▶ Instructions for the task
Needed from the data below: all lines that contain the word "none".

Top of Data for processing

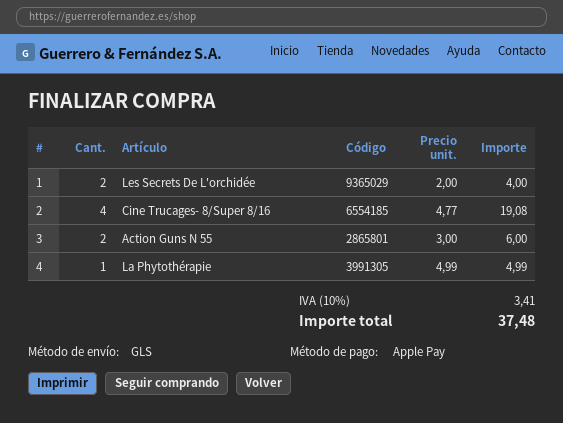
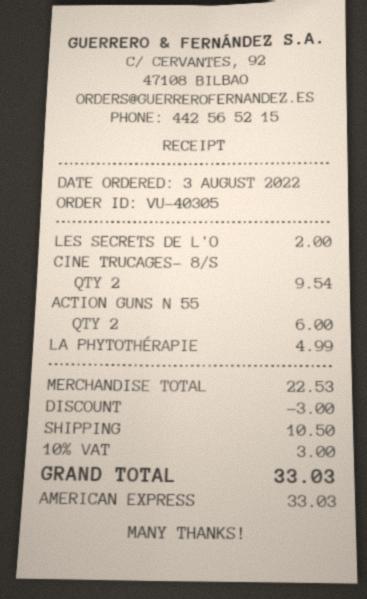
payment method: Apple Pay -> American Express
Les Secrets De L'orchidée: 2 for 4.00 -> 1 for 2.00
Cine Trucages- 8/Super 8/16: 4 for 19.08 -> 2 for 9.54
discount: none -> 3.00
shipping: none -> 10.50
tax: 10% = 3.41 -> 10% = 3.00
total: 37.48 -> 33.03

Bottom of Data for processing
Top of Data for processing

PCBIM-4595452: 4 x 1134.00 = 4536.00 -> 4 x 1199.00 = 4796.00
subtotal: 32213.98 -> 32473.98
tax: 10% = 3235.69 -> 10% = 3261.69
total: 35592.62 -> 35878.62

Bottom of Data for processing

▶ Reply to the exercise
discount: none -> 3.00
shipping: none -> 10.50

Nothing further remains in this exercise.